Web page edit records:
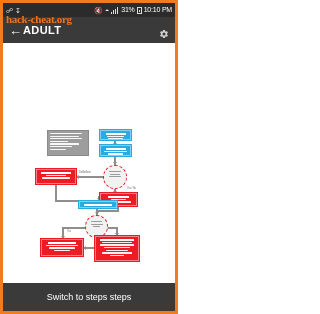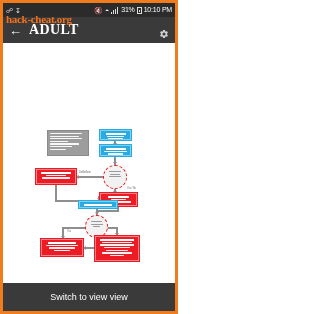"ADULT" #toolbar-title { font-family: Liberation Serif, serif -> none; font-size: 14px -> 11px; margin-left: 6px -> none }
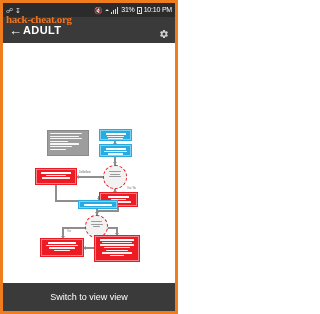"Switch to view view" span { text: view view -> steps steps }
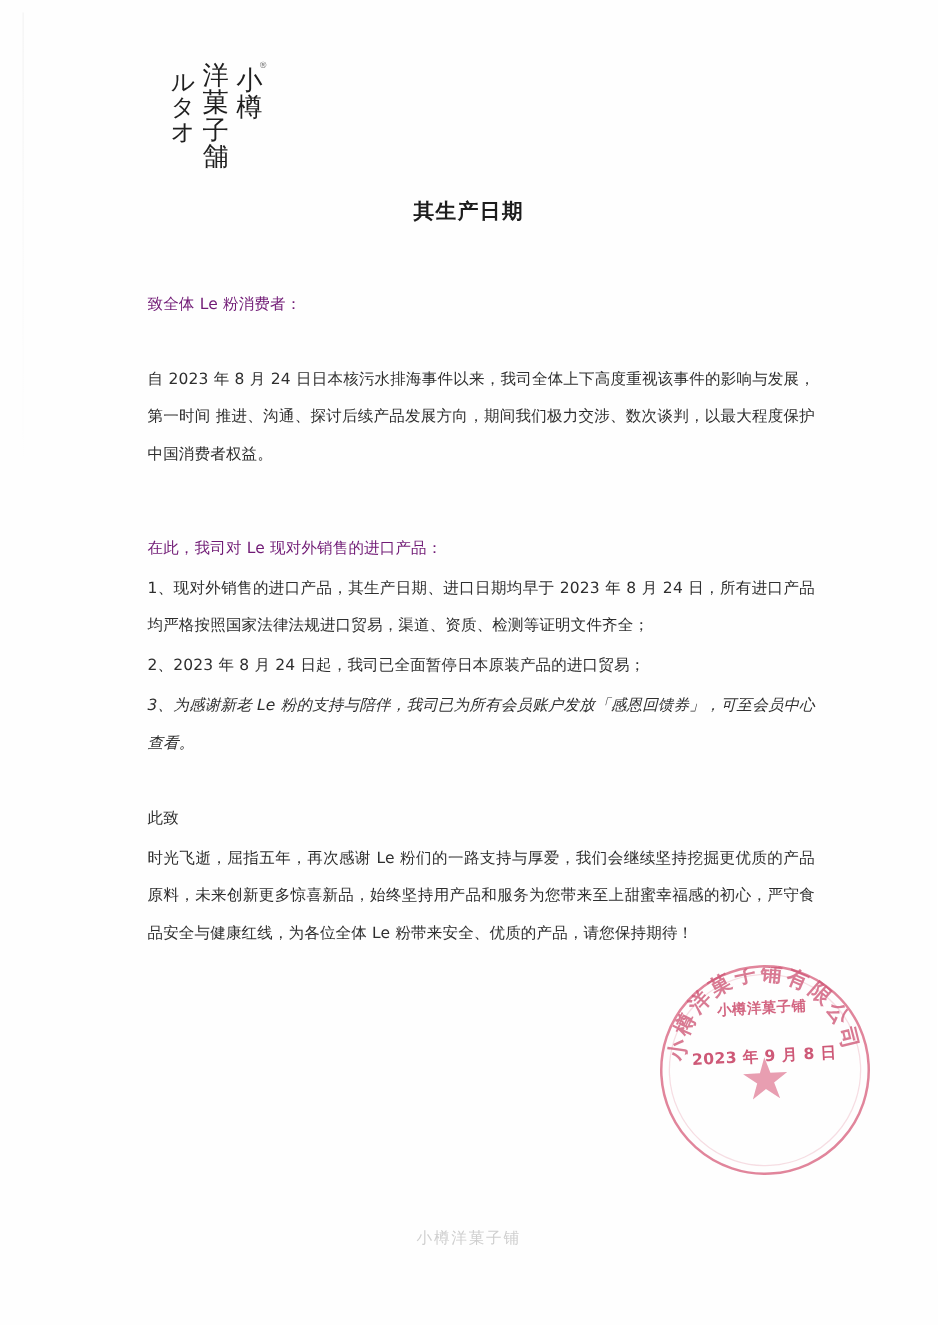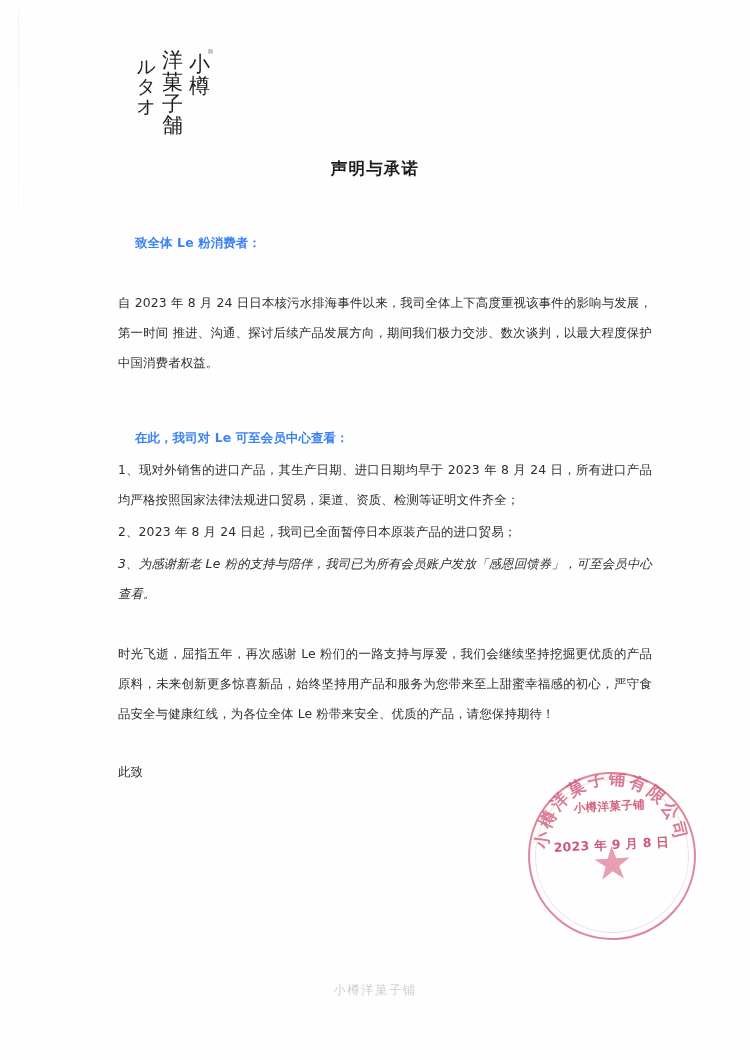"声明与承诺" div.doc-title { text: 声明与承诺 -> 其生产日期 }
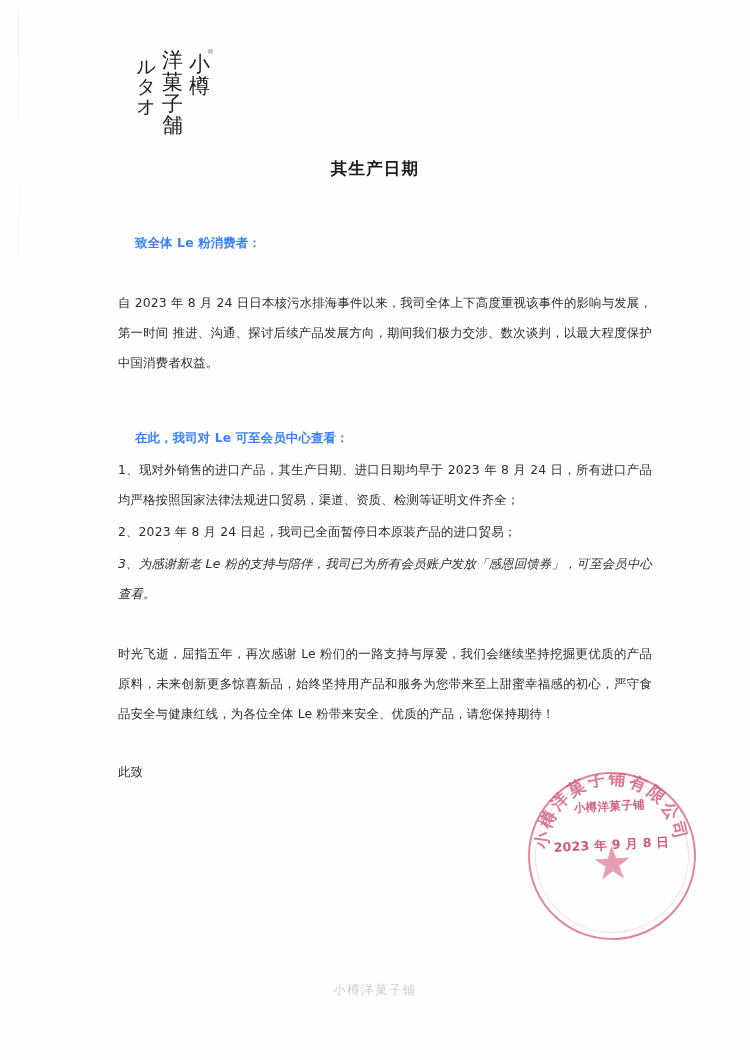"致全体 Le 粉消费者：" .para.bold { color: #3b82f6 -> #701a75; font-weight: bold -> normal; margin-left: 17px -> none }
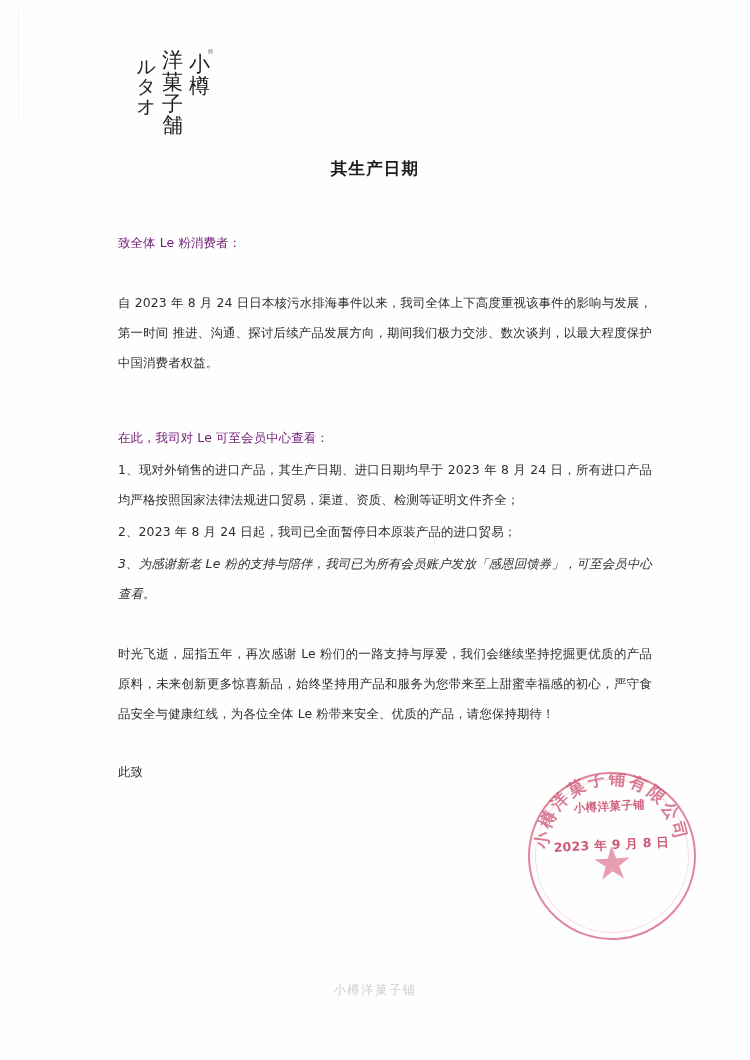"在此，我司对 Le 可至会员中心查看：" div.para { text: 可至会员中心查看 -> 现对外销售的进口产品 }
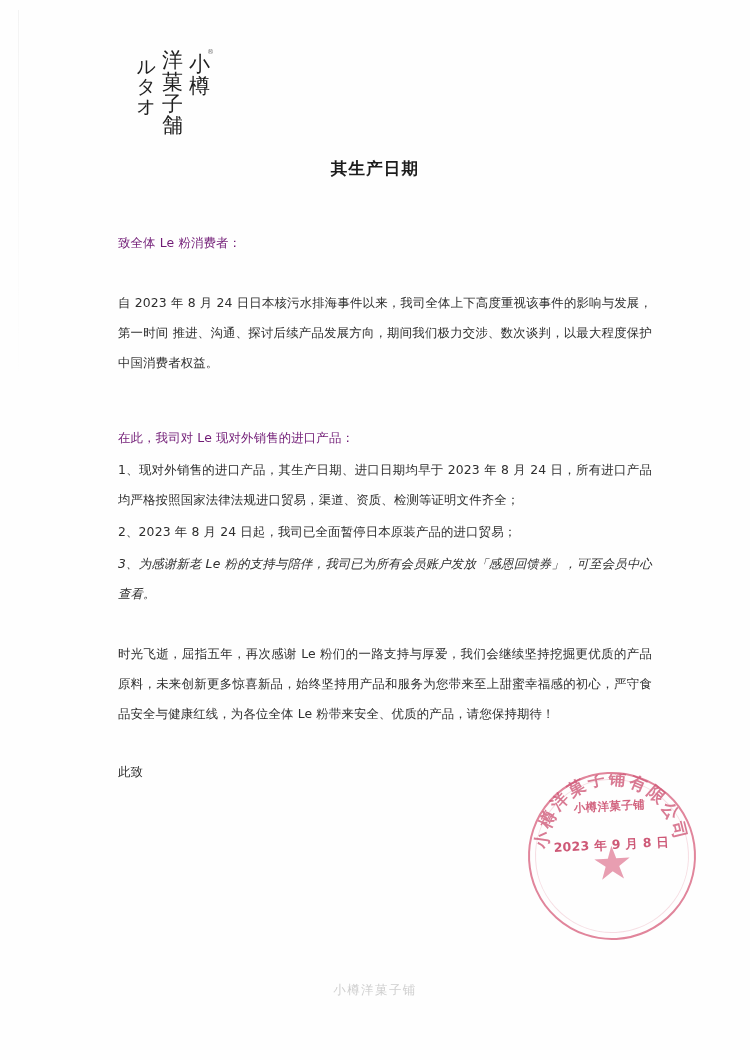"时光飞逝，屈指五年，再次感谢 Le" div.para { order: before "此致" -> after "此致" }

__Task description__. All lines from the one containing "text: 声明与承诺 ->" through the final line of the entries above must be restated word for word, pictures excluded.

__Output__.
"声明与承诺" div.doc-title { text: 声明与承诺 -> 其生产日期 }
"致全体 Le 粉消费者：" .para.bold { color: #3b82f6 -> #701a75; font-weight: bold -> normal; margin-left: 17px -> none }
"在此，我司对 Le 可至会员中心查看：" div.para { text: 可至会员中心查看 -> 现对外销售的进口产品 }
"时光飞逝，屈指五年，再次感谢 Le" div.para { order: before "此致" -> after "此致" }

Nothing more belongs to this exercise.